May 21, 2011 by Leah
In an effort to get more nutrient-dense foods into my diet, I’ve been trying to teach myself to love liver. I made two variations on chicken liver pâté this week (having stupidly thawed an entire pound of chicken livers at one time) and I really don’t think I like it. This is odd, because there are very few foods that I actively dislike. I can’t think of any, in fact.
When I first thought of making chicken liver pâté, I assumed I would love it for its micronutrient-laden goodness and due to the fact that it’s more than half butter. I may have subconsciously been thinking of that incredibly delectable stuff called foie gras, and wondering if I could come up with something similar on the cheap, and at home. Turns out, you just can’t.
Two days ago, I whipped up half the chicken livers in a recipe from the great Jacques Pépin. The ingredients included lots of butter and a splash of single malt – it sounded like my dream come true. The stuff filled three ramekins (to two of which I added a protective crust of melted butter so I could freeze them). I ate about a tablespoon of pâté that afternoon, spread over bread I made using ground almonds instead of wheat flour, and it seemed like I couldn’t get enough of it. I offered some to Aaron with dinner, and he declined, saying he’d try some on Sunday. “Why Sunday?” I asked. “There probably won’t be any left by then!” was the gleeful reply.
Boy, was he wrong.
Yesterday, I made the second recipe (this one involving sage and sherry) from chicken livers that had been bathing in raw milk all night. I nibbled at my previous batch while I was waiting for liquids to evaporate from my frying pan. It wasn’t going down as easily as it had been. In fact, it kind of struck me as gross.

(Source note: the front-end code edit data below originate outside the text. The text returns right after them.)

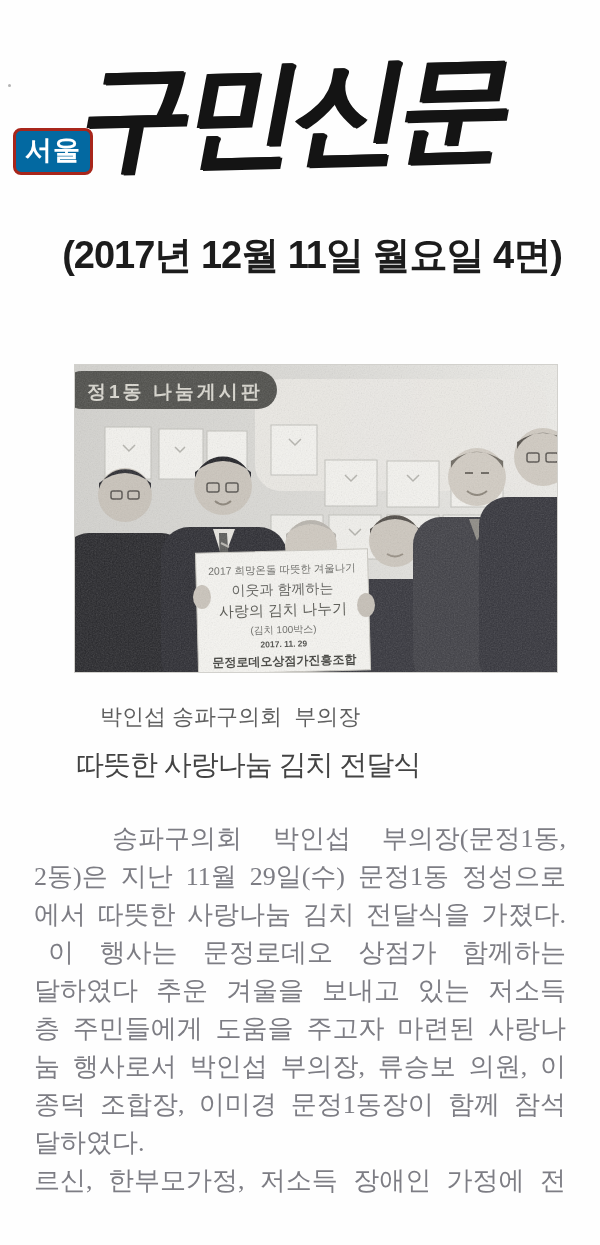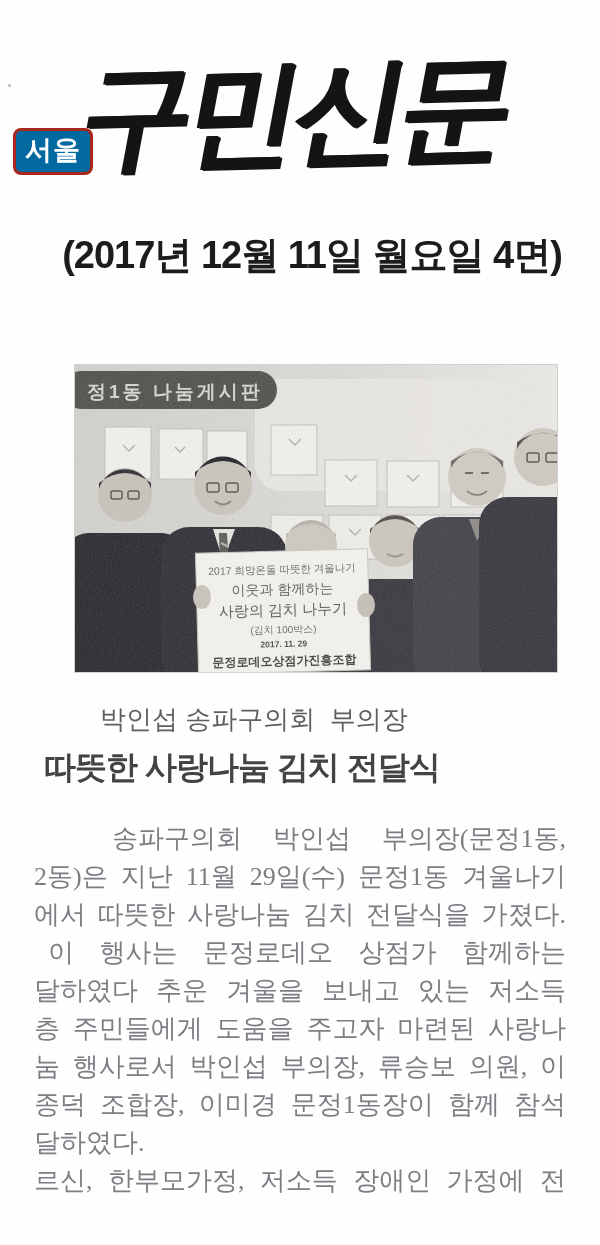--- a/index.html
+++ b/index.html
@@ -34,26 +34,26 @@
   }
 
   
   .photo{position:absolute;left:75px;top:365px;width:482px;height:307px;
     outline:1px solid #d2d1cd;filter:blur(.3px);}
   .photo svg{display:block;}
 
   
   .kicker{
     position:absolute;left:0;top:702px;width:600px;padding-left:100px;box-sizing:border-box;
-    font-size:26px;font-weight:500;color:#5f5f5f;letter-spacing:0;
+    font-size:22px;font-weight:500;color:#5f5f5f;letter-spacing:0;
     white-space:pre;
   }
   .headline{
-    position:absolute;left:0;top:746px;width:600px;padding-left:44px;box-sizing:border-box;
-    font-size:32px;font-weight:700;color:#434343;letter-spacing:-1px;
+    position:absolute;left:0;top:746px;width:600px;padding-left:76px;box-sizing:border-box;
+    font-size:28px;font-weight:400;color:#434343;letter-spacing:-1px;
     white-space:pre;
   }
 
   
   .article-body{
     position:absolute;left:34px;top:820px;width:532px;
     font-family:"Liberation Serif",serif;
     color:#7d7d84;
   }
   .body-line{
@@ -196,21 +196,21 @@
 
       <rect x="0" y="0" width="482" height="307" filter="url(#grain)"></rect>
     </svg>
   </div>
 
   <div class="kicker">박인섭 송파구의회  부의장</div>
   <div class="headline">따뜻한 사랑나눔 김치 전달식</div>
 
   <div class="article-body">
     <div class="body-line ind-big">송파구의회 박인섭 부의장(문정1동, 가락</div>
-    <div class="body-line">2동)은 지난 11월 29일(수) 문정1동 겨울나기</div>
+    <div class="body-line">2동)은 지난 11월 29일(수) 문정1동 정성으로</div>
     <div class="body-line">에서 따뜻한 사랑나눔 김치 전달식을 가졌다.</div>
     <div class="body-line ind-small">이 행사는 문정로데오 상점가 함께하는</div>
     <div class="body-line">달하였다 추운 겨울을 보내고 있는 저소득</div>
     <div class="body-line">층 주민들에게 도움을 주고자 마련된 사랑나</div>
     <div class="body-line">눔 행사로서 박인섭 부의장, 류승보 의원, 이</div>
     <div class="body-line">종덕 조합장, 이미경 문정1동장이 함께 참석</div>
     <div class="body-line last">달하였다.</div>
     <div class="body-line">르신, 한부모가정, 저소득 장애인 가정에 전</div>
   </div>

Today, I dipped some of my lunchtime roast chicken into about a half a teaspoon of pâté and choked it down. It dawned on me that I hadn’t even tried the second recipe (it had been solidifying in the fridge). Hoping that the sage – or the milk-soak, or something – in that recipe would bring some kind of tasty enlightenment, I spread some on a piece of almond bread, took a bite, and spit the whole thing in the sink.
So. Something I know to be good for me, something I was actually kind of enjoying two days ago, now makes me cringe to think about and I have to choke it down. What the heck? Maybe there’s just so much nutrition in chicken livers that I’ve now had enough for the next month or so.
Somehow I doubt I’m ever going to convince Aaron to try the pâté. He’s getting some organ meats in the form of the beef liver I ground and froze into ice cube trays – adding a cube or two to recipes that call for ground beef has been an easy and clandestine way to fulfill my micronutrient mission. That and our weekly Sunday dinner of shellfish will just have to be enough for now.
Luckily, all my hard work (like deglazing pans with booze and pressing the button on the food processor constitute hard work) and the $10 I spent on the experiment (in the form of chicken livers and butter) will not go to waste. It turns out there is one member of the family who thinks chicken liver pâté is the best thing he’s ever eaten in his whole entire life.